Oil & Gas Tax Benefits

The main tax benefits of investing in oil include:

•Intangible Drilling Costs: These include everything but the actual drilling equipment. Labor, chemicals, mud, grease and other miscellaneous items necessary for drilling are considered intangible. These expenses generally constitute 65-90% of the total cost of drilling a well and are 100% deductible in the year incurred. For example, if it costs $300,000 to drill a well, and if it was determined that 75% of that cost would be considered intangible, the investor would receive a current deduction of $225,000. Furthermore, it doesn’t matter whether the well actually produces or even strikes oil. As long as it starts to operate by March 31 of the following year, the deductions will be allowed.
•Tangible Drilling Costs: Tangible costs pertain to the actual direct cost of the drilling equipment. These expenses are also 100% deductible but must be depreciated over seven years. Therefore, in the example above, the remaining $75,000 could be written off according to a seven-year schedule.
•Active vs.
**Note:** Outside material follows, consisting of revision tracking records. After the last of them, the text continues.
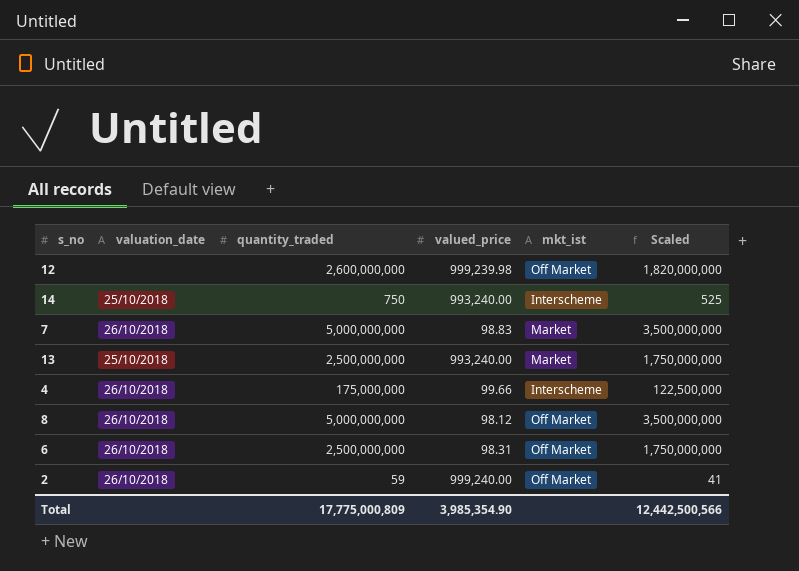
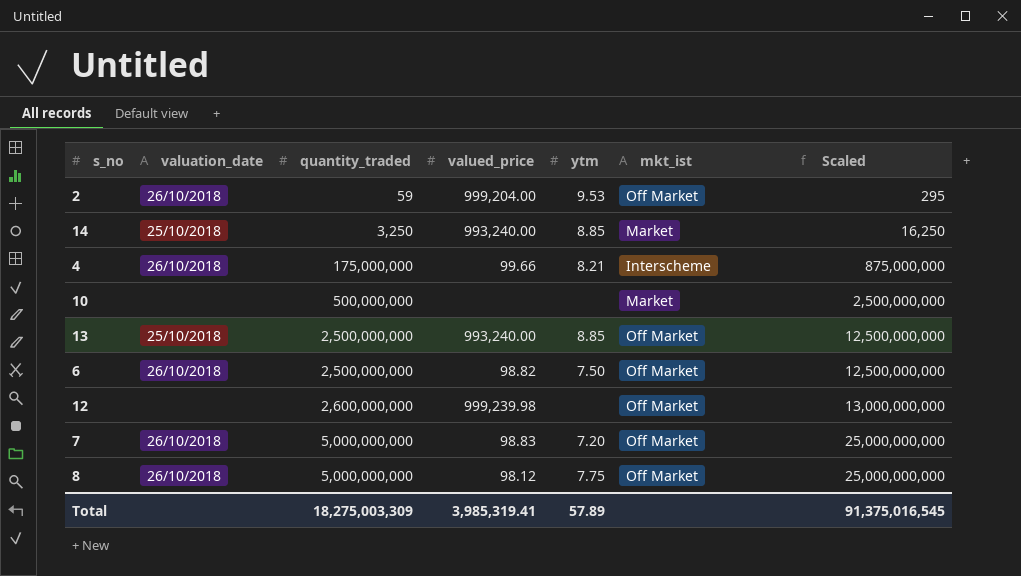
row order: none -> quantity_traded ascending
column ytm | position: none -> 5
column Scaled | formula: [quantity_traded] * 0.7 -> [quantity_traded] * 5
2 | valued_price: 999,240.00 -> 999,204.00
14 | quantity_traded: 750 -> 3,250
14 | mkt_ist: Interscheme -> Market
row 10: none -> none | 500,000,000 | none | none | Market | 2,500,000,000
13 | mkt_ist: Market -> Off Market
6 | valued_price: 98.31 -> 98.82
7 | mkt_ist: Market -> Off Market
Total | quantity_traded: 17,775,000,809 -> 18,275,003,309
Total | valued_price: 3,985,354.90 -> 3,985,319.41
Total | Scaled: 12,442,500,566 -> 91,375,016,545

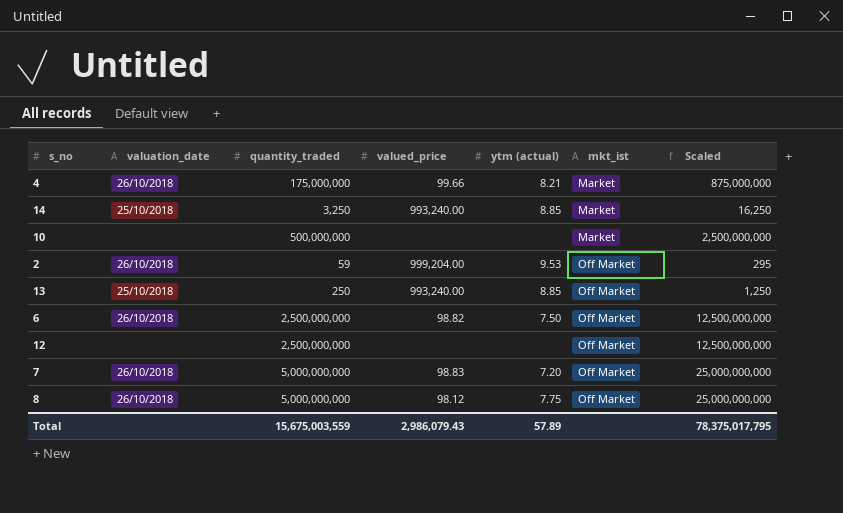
row order: quantity_traded ascending -> mkt_ist ascending
column name: ytm -> ytm (actual)
4 | mkt_ist: Interscheme -> Market
13 | quantity_traded: 2,500,000,000 -> 250
13 | Scaled: 12,500,000,000 -> 1,250
12 | quantity_traded: 2,600,000,000 -> 2,500,000,000
12 | valued_price: 999,239.98 -> none
12 | Scaled: 13,000,000,000 -> 12,500,000,000
Total | quantity_traded: 18,275,003,309 -> 15,675,003,559
Total | valued_price: 3,985,319.41 -> 2,986,079.43
Total | Scaled: 91,375,016,545 -> 78,375,017,795

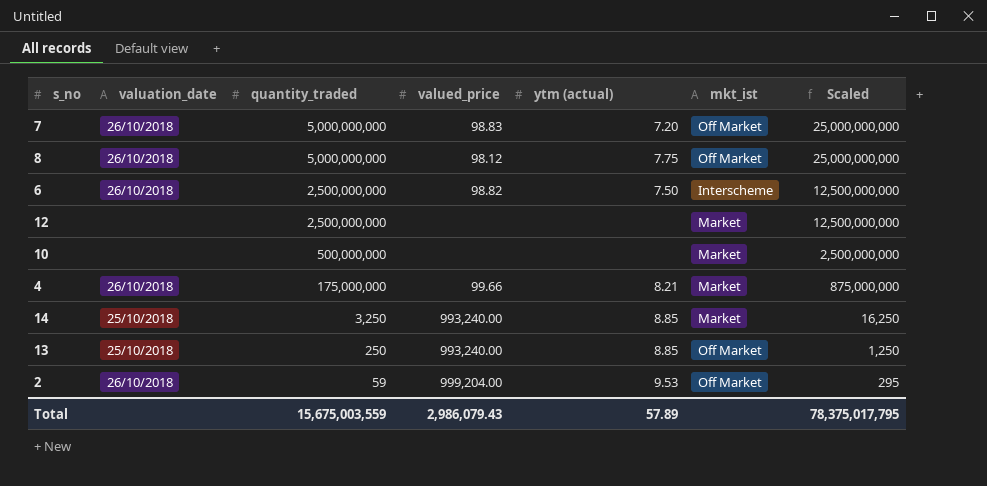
row order: mkt_ist ascending -> quantity_traded descending
6 | mkt_ist: Off Market -> Interscheme
12 | mkt_ist: Off Market -> Market

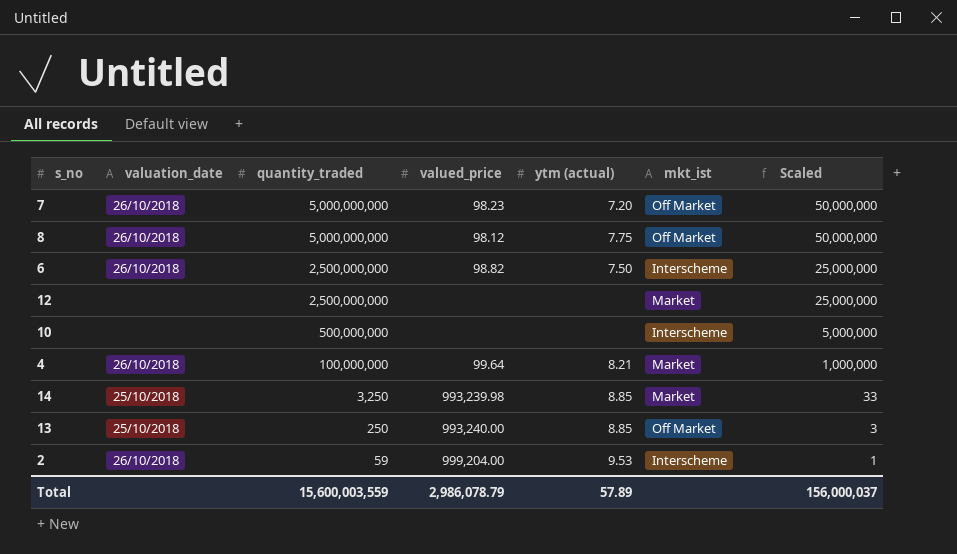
column Scaled | formula: [quantity_traded] * 5 -> [quantity_traded] * 0.01
7 | valued_price: 98.83 -> 98.23
10 | mkt_ist: Market -> Interscheme
4 | quantity_traded: 175,000,000 -> 100,000,000
4 | valued_price: 99.66 -> 99.64
14 | valued_price: 993,240.00 -> 993,239.98
2 | mkt_ist: Off Market -> Interscheme
Total | quantity_traded: 15,675,003,559 -> 15,600,003,559
Total | valued_price: 2,986,079.43 -> 2,986,078.79
Total | Scaled: 78,375,017,795 -> 156,000,037

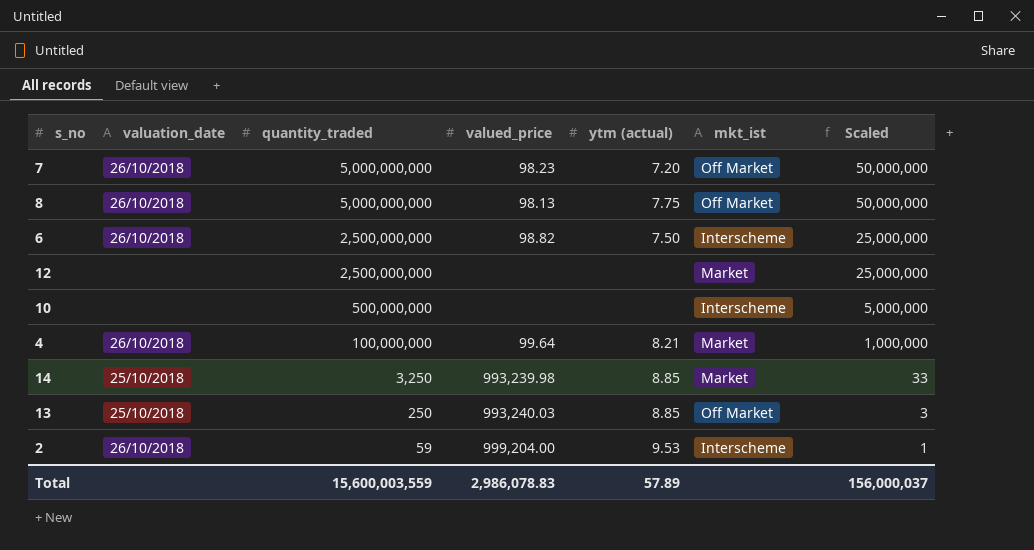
8 | valued_price: 98.12 -> 98.13
13 | valued_price: 993,240.00 -> 993,240.03
Total | valued_price: 2,986,078.79 -> 2,986,078.83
Passive Income: The tax code specifies that a working interest (as opposed to a royalty interest) in an oil and gas well is not considered to be a passive activity. This means that all net losses are active income incurred in conjunction with well-head production and can be offset against other forms of income such as wages, interest and capital gains.
•Small Producer Tax Exemptions: This is perhaps the most enticing tax break for small producers and investors. This incentive, which is commonly known as the “depletion allowance,” excludes 15% of all gross income from oil and gas wells from taxation. This special advantage is limited solely to small companies and investors. Any company that produces or refines more than 50,000 barrels of oil per day is ineligible. Entities that own more than 1,000 barrels of oil per day, or 6 million cubic feet of gas per day, are excluded as well.
•Lease Costs: These include the purchase of lease and mineral rights, lease operating costs and all administrative, legal and accounting expenses. These expenses must be capitalized and deducted over the life of the lease via the depletion allowance.
•Alternative Minimum Tax: All excess intangible drilling costs have been specifically exempted as a “preference item” on the alternative minimum tax return.